Relazioni 2013 · Rosarno

Rigenerazione Urbana a Rosarno grazie ad A di Città

Relazioni 2013 · Rosarno

Relazioni è stato il tema del 2° Festival Internazionale di Rigenerazione Urbana, evento organizzato dall’Associazione A di Città a Rosarno, città calabrese dalle mille contraddizioni. Il Festival ha avuto luogo dal 21 al 29 Settembre ed in pochi giorni è riuscito a cambiare faccia al quartiere di Via Sandulli, strada di collegamento fra periferia e centro storico.

Studio Superfluo, assieme ai francesi del Collectif Etc ed ai ragazzi di DettoFatto Lab da Agrigento, si è occupato della sezione Cantiere Aperto, in qualità di tutor, coordinando i lavori dei volontari partecipanti al workshop, durato 8 giorni.

Il percorso progettuale collettivo di rigenerazione urbana ha visto 4 giorni di ricerca ed osservazione attenta delle dinamiche sul territorio. Dalle prime rilevazioni sul luogo si è passati ai riscontri con i cittadini, per poi arrivare alla realizzazione di una serie d’interventi condivisi sia sulle scalinate che caratterizzano Via Sandulli, da sempre una veloce via di collegamento fra periferia e centro storico, sia nell’area sottostante al viadotto, definita dai ragazzi del quartiere “Sutta U Ponti“.

Proprio la costruzione di questo viadotto ha determinato, storicamente, la frattura presente fra centro città e zona periferica, altrimenti raggiungibile in pochi minuti a piedi tramite Via Sandulli, purtroppo lasciata a sé stessa dopo la parziale edificazione del passaggio sopraelevato.

Il coinvolgimento dei ragazzi del quartiere ha permesso di identificare delle necessità comuni che hanno portato alla realizzazione di un’area giochi proprio sotto questa struttura dell’incompiuto calabrese.

Ora sono presenti due porte da calcetto, una rete da tennis removibile, un canestro, degli spalti ed un area bianca utile per proiettare video, concordata con la mediateca comunale ed il Liceo della città, oltre ai tradizionali giochi a terra disegnati nell’area superiore.
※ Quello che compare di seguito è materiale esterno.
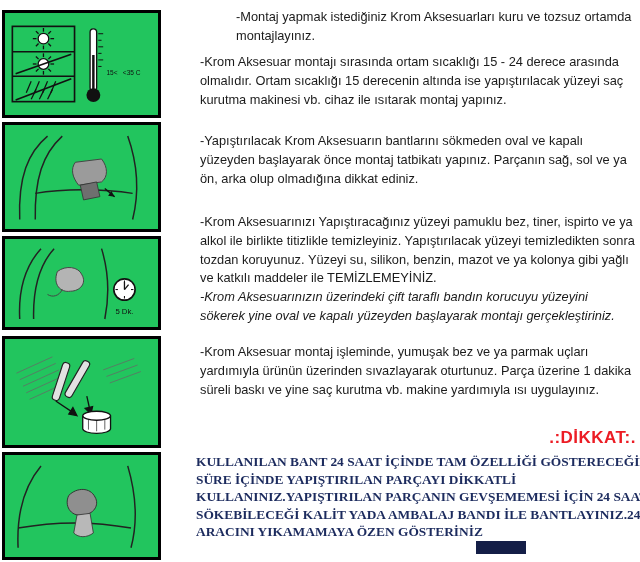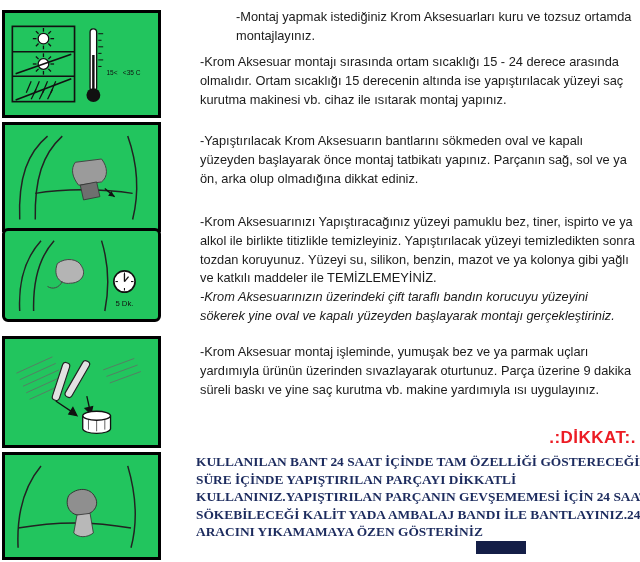"5 Dk." #panel-3 { border-radius: 6px -> none; top: 228px -> 236px }
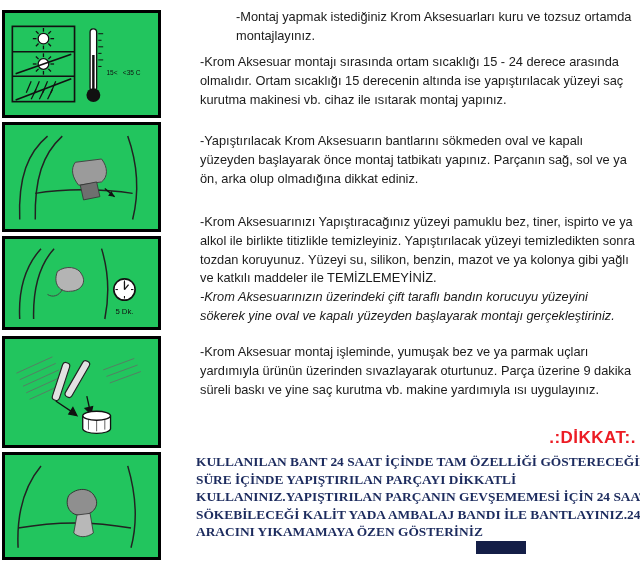"-Krom Aksesuar montaj işleminde, yumuşak" p.para { text: 9 -> 1 }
L’intervento di rigenerazione urbana sulle ripide scalinate del quartiere, invece, ha visto la creazione di aree di sosta intermedie, per favorire la socializzazione, con elementi removibili che verranno curati e custoditi dagli abitanti della zona, caratterizzata da un’elevata multiculturalità.

Proprio l’ascolto, la condivisione ed il coinvolgimento dei cittadini sono alla base della riuscita del progetto. Senza il supporto continuo di tutti gli abitanti rosarnesi, fra immigrati africani, romeni e italiani, non sarebbe stato possibile ri-attivare così tante aree altrimenti morte, degradate e problematiche, che ora invece tornano a vivere di nuovo, al servizio delle persone e dei ragazzi che frequentano quelle vie, con un intervento di rigenerazione urbana dal basso durato meno di dieci giorni.